[What you are asked to do]: Whenever "MARSHALL" occurs in a line of the material, list that line.

[Supplied records]:
::::

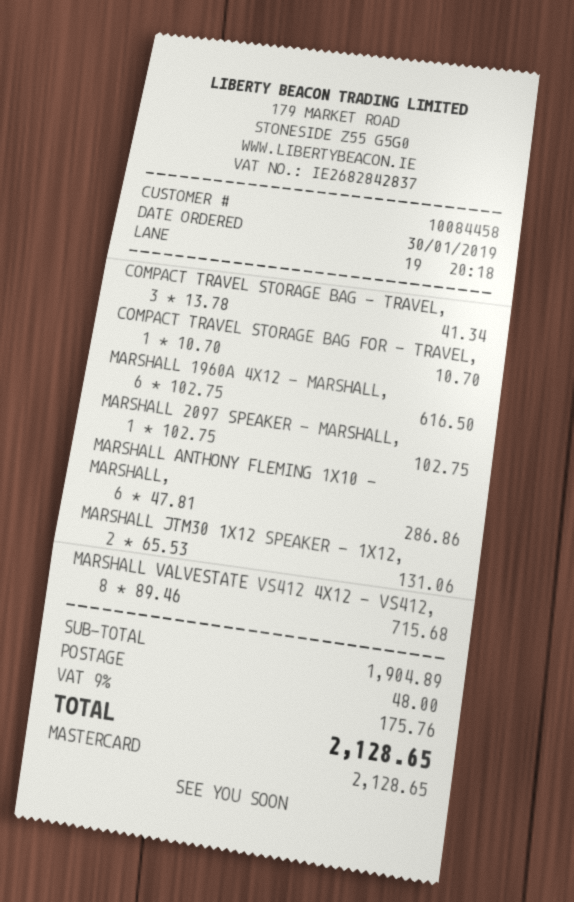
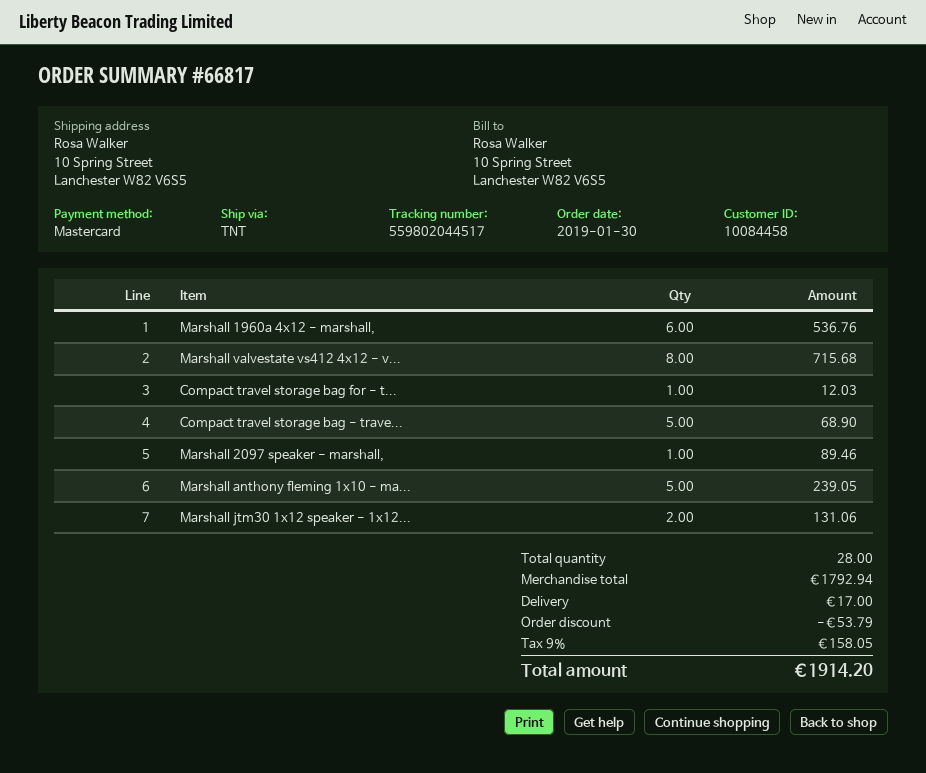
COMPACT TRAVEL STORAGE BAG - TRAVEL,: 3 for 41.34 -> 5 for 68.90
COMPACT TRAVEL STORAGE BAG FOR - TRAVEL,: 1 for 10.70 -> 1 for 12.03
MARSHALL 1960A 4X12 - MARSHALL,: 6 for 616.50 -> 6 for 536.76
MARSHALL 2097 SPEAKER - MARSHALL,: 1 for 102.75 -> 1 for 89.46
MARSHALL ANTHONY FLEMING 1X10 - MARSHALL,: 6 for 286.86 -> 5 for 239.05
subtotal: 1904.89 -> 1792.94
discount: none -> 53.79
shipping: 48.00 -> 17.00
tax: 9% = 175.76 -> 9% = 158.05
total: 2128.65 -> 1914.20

::::

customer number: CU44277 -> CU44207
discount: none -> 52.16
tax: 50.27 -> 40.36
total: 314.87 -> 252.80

::::

[Task response]:
MARSHALL 1960A 4X12 - MARSHALL,: 6 for 616.50 -> 6 for 536.76
MARSHALL 2097 SPEAKER - MARSHALL,: 1 for 102.75 -> 1 for 89.46
MARSHALL ANTHONY FLEMING 1X10 - MARSHALL,: 6 for 286.86 -> 5 for 239.05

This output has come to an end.